Assignment: Search the material for "menu" and show all lines that contain it.

Supplied records:
---

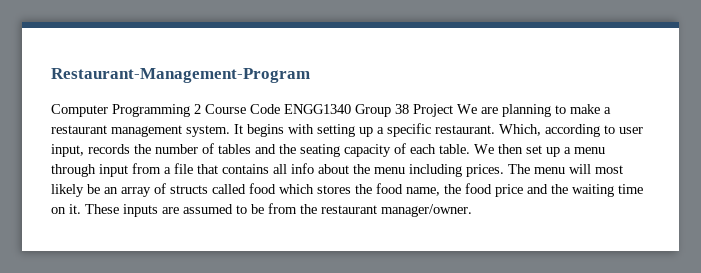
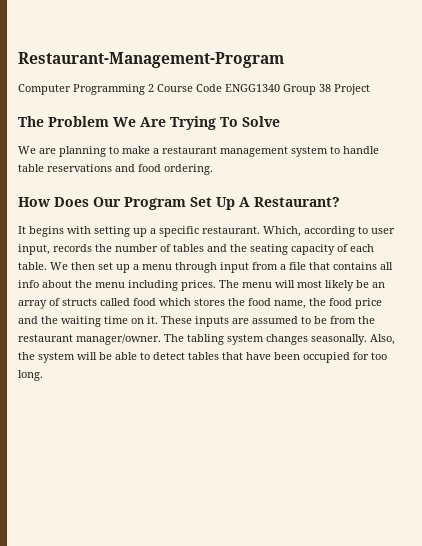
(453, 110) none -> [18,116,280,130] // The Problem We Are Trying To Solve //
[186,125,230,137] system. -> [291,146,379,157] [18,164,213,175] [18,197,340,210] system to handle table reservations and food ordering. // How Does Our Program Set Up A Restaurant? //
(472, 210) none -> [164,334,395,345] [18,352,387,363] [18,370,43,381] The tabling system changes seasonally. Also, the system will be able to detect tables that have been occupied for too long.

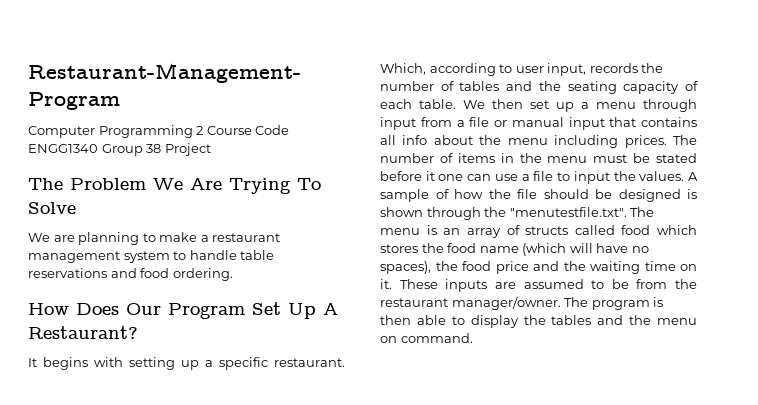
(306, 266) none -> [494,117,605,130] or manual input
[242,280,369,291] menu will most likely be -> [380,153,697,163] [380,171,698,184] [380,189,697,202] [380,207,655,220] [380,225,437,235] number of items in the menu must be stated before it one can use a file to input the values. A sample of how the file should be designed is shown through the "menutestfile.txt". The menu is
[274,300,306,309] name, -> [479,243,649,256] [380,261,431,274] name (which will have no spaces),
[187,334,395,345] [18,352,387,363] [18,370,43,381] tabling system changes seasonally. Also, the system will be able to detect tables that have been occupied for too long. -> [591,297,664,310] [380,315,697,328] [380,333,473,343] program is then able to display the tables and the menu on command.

---

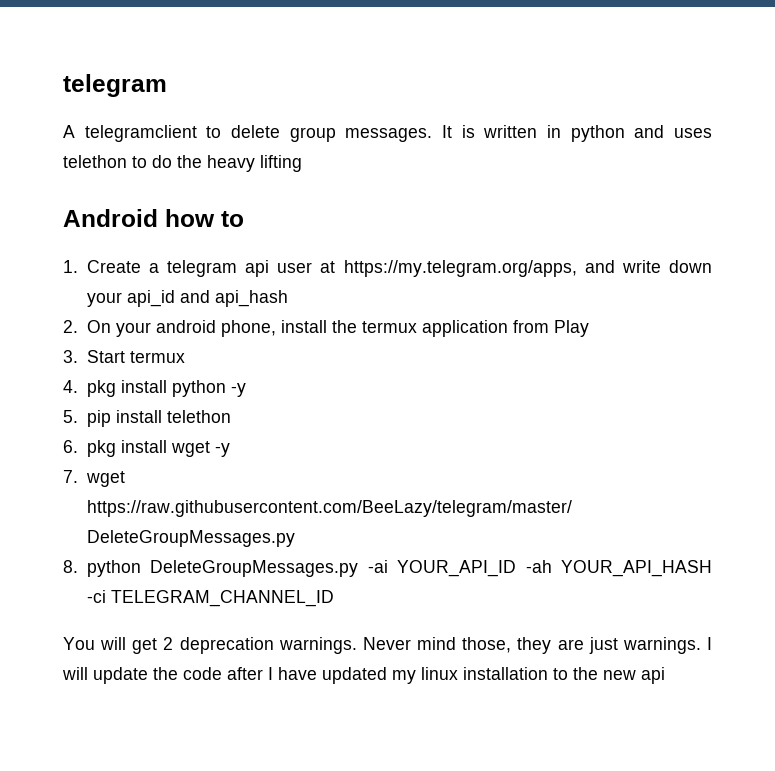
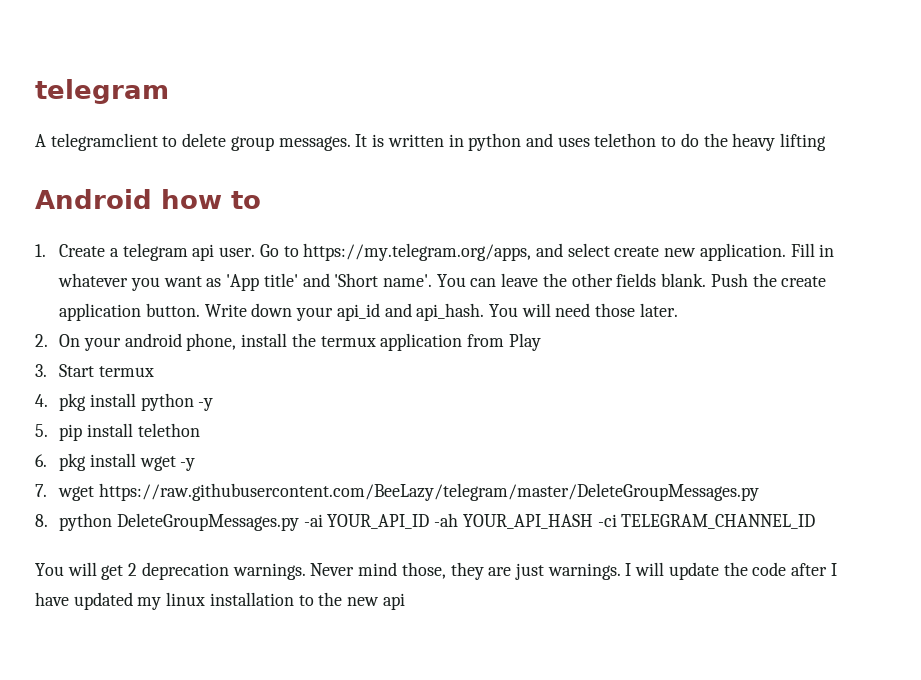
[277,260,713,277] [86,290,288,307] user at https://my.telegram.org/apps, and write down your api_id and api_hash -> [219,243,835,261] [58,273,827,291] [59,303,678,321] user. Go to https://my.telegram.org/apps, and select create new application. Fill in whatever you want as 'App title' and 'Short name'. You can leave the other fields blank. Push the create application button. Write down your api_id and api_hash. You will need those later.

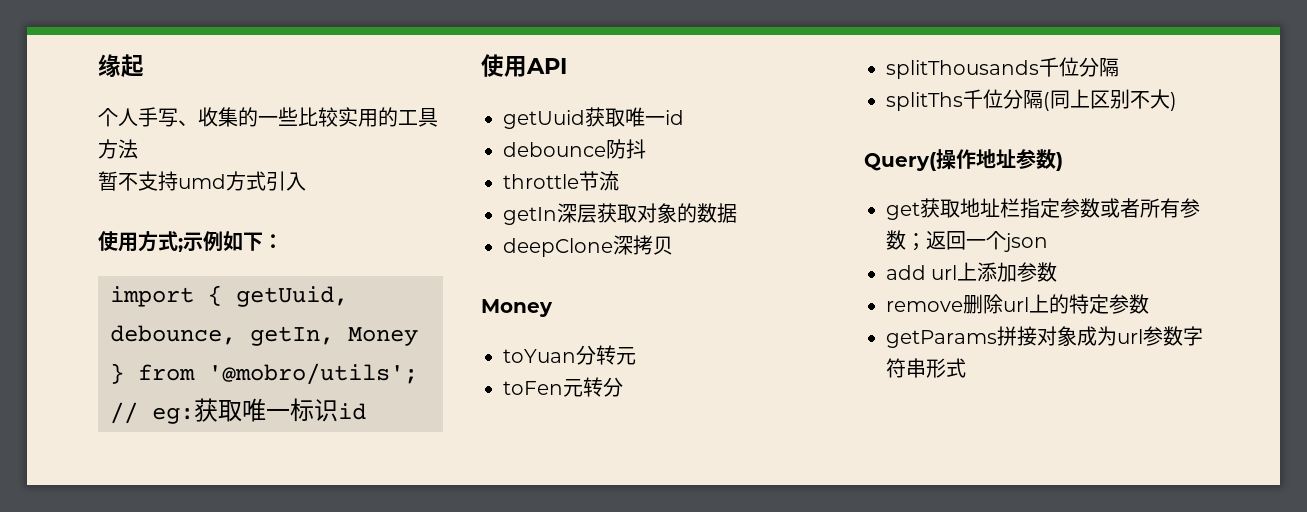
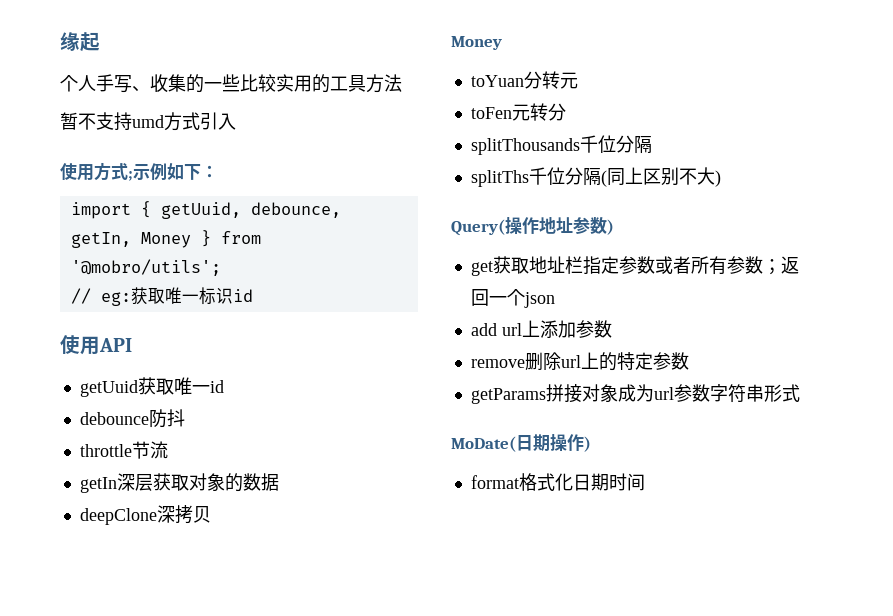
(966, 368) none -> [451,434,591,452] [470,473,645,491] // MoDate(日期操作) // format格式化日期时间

---

Exercise answer:
[242,280,369,291] menu will most likely be -> [380,153,697,163] [380,171,698,184] [380,189,697,202] [380,207,655,220] [380,225,437,235] number of items in the menu must be stated before it one can use a file to input the values. A sample of how the file should be designed is shown through the "menutestfile.txt". The menu is
[187,334,395,345] [18,352,387,363] [18,370,43,381] tabling system changes seasonally. Also, the system will be able to detect tables that have been occupied for too long. -> [591,297,664,310] [380,315,697,328] [380,333,473,343] program is then able to display the tables and the menu on command.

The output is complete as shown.